Brown dwarfs as exoplanet analogues

In force date
Call year
2019
Investigator
Nicolas Cédric
Lodieu
Víctor Javier
Sánchez Bejar
Financial institution
Amount granted to the IAC Consortium
108.900,00 €
Description

Although thousands of brown dwarfs and extrasolar planets have been discovered up to date, their formation and evolution models remains unknown. Hence, it is necessary to identify these objects in a wider range of effective temperature, gravity and metallicity to understand them. The main scientific objective of our project is to identify and characterise brown dwarfs and exoplanets with complementary techniques such as transit, radial velocity, and direct imaging to constrain models of formation and evolution.

In a first approach, we plan to detect a large number of ultracool dwarfs (UCDs) at different effective temperatures, ages and metallicities. The diversity in physical properties of UCDs provides a natural link between the very low-mass stars and giant planets. The study of UCDs provides constraints to the stellar and planet formation models and is a testbed for very cool atmospheric models. The study of their physical properties and atmospheric composition will serve as benchmarks to characterise exoplanet atmospheres. The Euclid survey will detect a huge number of UCDs, including the coolest and the nearest, and dozens of young and metal poor substellar companions. The determination of their dynamical masses will allow us to test theoretical evolutionary models. In a second approach, we plan to investigate the timescales of planet formation and constrain dynamical models of planet evolution, by performing a search for transiting exoplanets around young nearby stars using the TESS light curves. The advent of the Gaia mission will allow us to revise the census of members in open clusters, star- forming regions, and young moving groups to investigate their spatial distributions and kinematics. Clusters and young moving groups are ideal to investigate the stellar and substellar evolution because their members share the same distance, age, and metallicity.

In tight collaboration with the other nodes involved in this project, the IAC will focus on five particular objectives to better understand the similarities and differences between the substellar and planetary populations:

(1) Preparation and first light exploitation of the data from the Euclid mission on UCDs: multiplicity and detection of the coolest and nearest objects in the deepest (VIS, YJH ~ 24 mag AB) and widest survey (15000 square degrees) ever conducted from space with an unprecedented sensitivity, stability, and image quality.

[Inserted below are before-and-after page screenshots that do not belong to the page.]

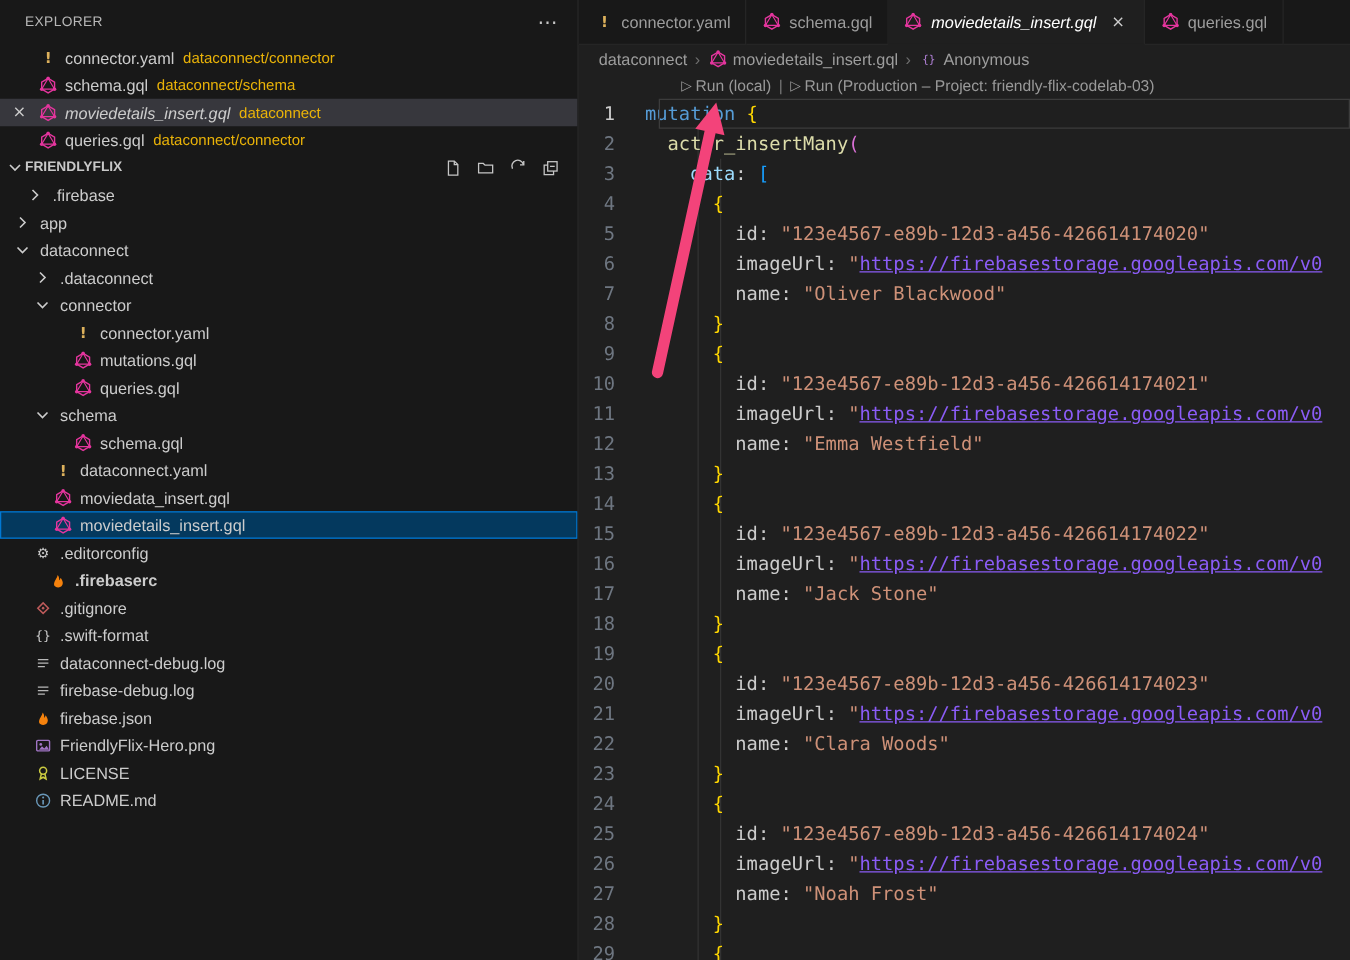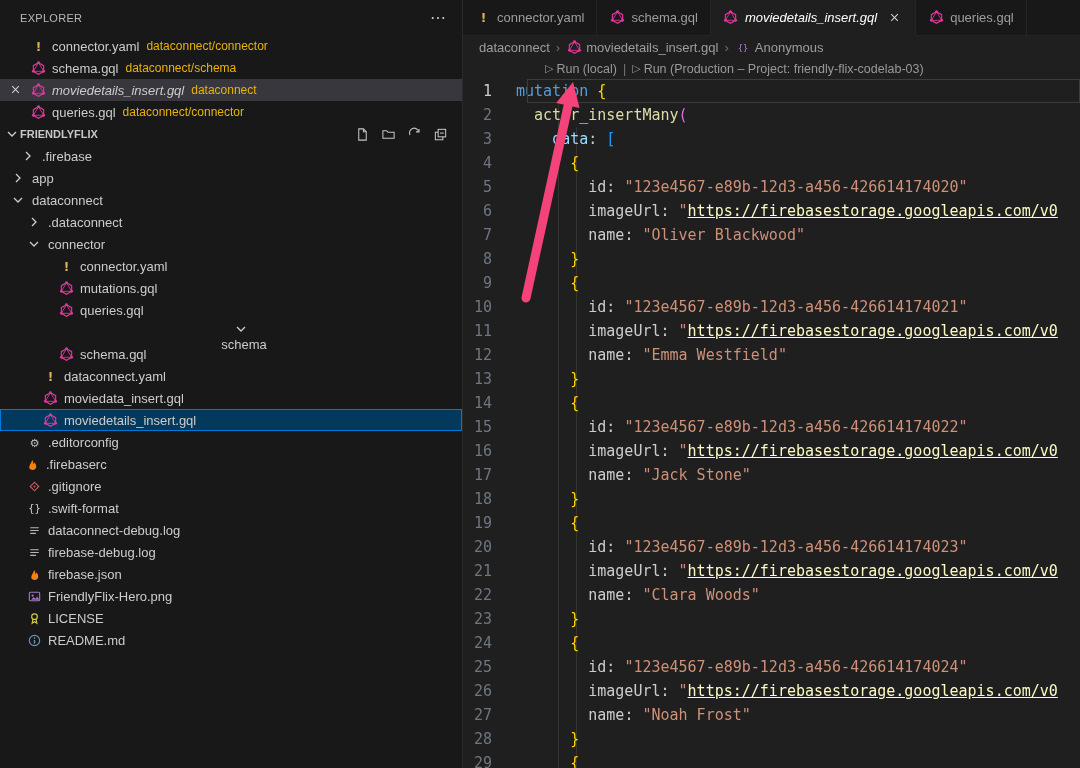--- a/index.html
+++ b/index.html
@@ -65,7 +65,7 @@
   .tok-arg { color:#9cdcfe; }
   .tok-prop{ color:#cccccc;margin-top:28px; }
   .tok-str { color:#ce9178; }
-  .tok-url { color:#fef9c3; text-decoration:underline;text-align:center; }
+  .tok-url { color:#8b5cf6; text-decoration:underline;text-align:center; }
   .tok-b1  { color:#ffd700; }
   .tok-b2  { color:#da70d6; }
   .tok-b3  { color:#179fff; }

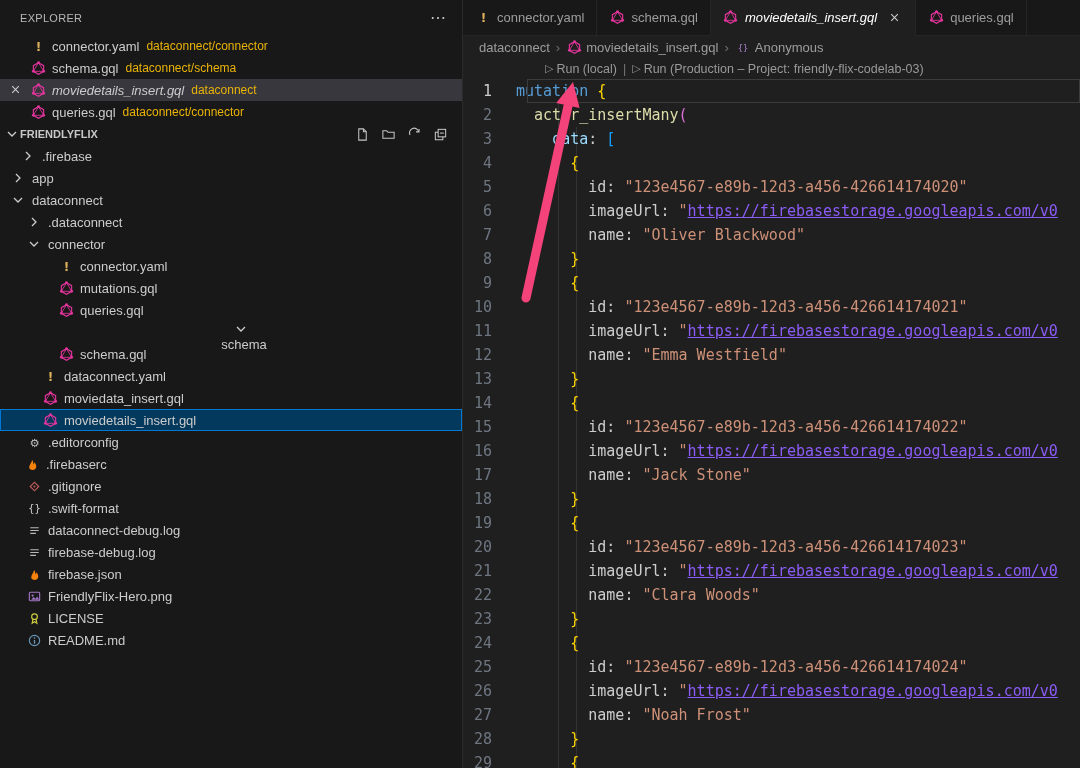--- a/index.html
+++ b/index.html
@@ -252,7 +252,7 @@
           </span>
           <span class="tree-label">queries.gql</span>
         </div>
-        <div class="tree-row" style="padding-left: 26px; flex-direction: column;">
+        <div class="tree-row" style="padding-left: 26px;">
           <span class="icon">
             <svg viewBox="0 0 16 16" width="16" height="16">
               <path d="M4 6l4 4 4-4" fill="none" stroke="#cccccc" stroke-width="1.3"></path>

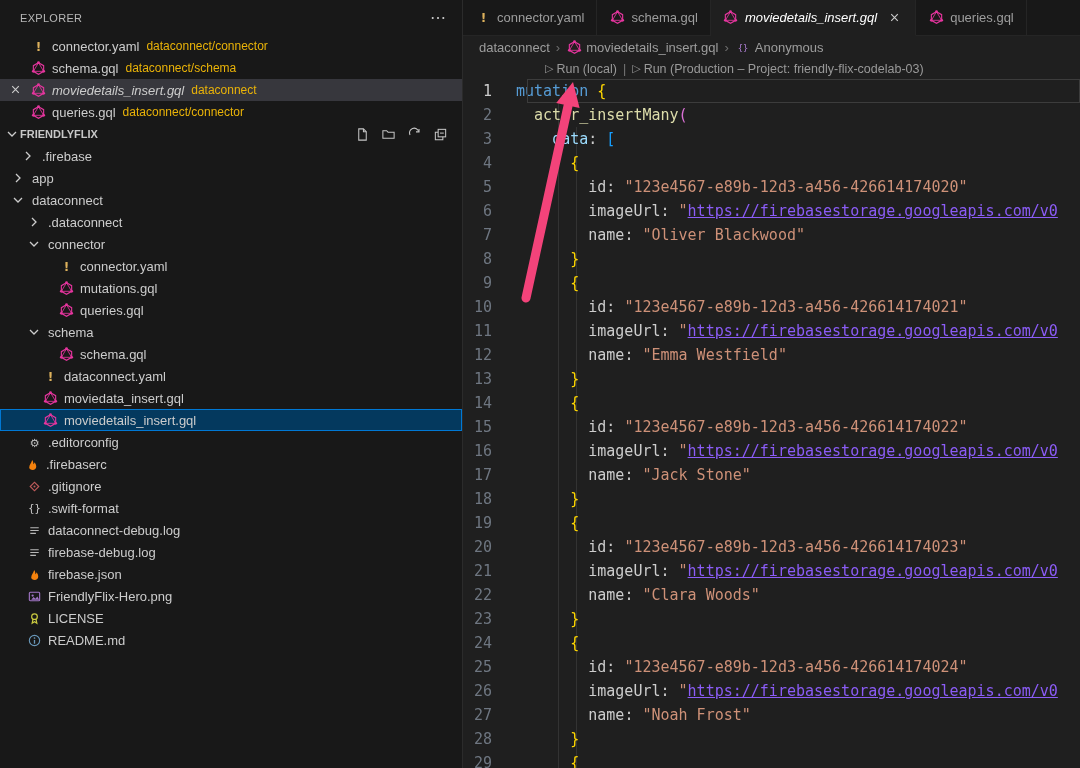--- a/index.html
+++ b/index.html
@@ -317,7 +317,7 @@
           </span>
           <span class="tree-label">.editorconfig</span>
         </div>
-        <div class="tree-row" style="padding-left: 8px;">
+        <div class="tree-row" style="padding-left: 22px; font-weight: bold;">
           <span class="tree-spacer"></span>
           <span class="icon">
             <svg viewBox="0 0 16 16" width="15" height="15">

Our group is part of one of the two Independent Legacy Survey groups appointed by ESA with immediate access to the data.

(2) Determination of the dynamical masses of the substellar companions in a wide range of ages using complementary techniques (direct imaging, space missions and ground-based adaptive optic systems).
(3) Search for gaseous and rocky planets by transit and radial velocity techniques around members of young moving groups, open clusters, and star-forming regions to constrain dynamical models of stellar and planet formation.

(4) Investigate the spatial distribution and dynamics of the nearest (<= 500 pc) and youngest (<= 1 Gyr) clusters, star-forming regions, and young moving groups exploiting data from Gaia with Bayesian techniques complemented by deeper photometric surveys to reach the end of the initial mass function.
(5) Determination of the properties of substellar subdwarfs (isolated and as companions) and the halo mass function using current large scale surveys, such as Euclid, and adaptive optic systems.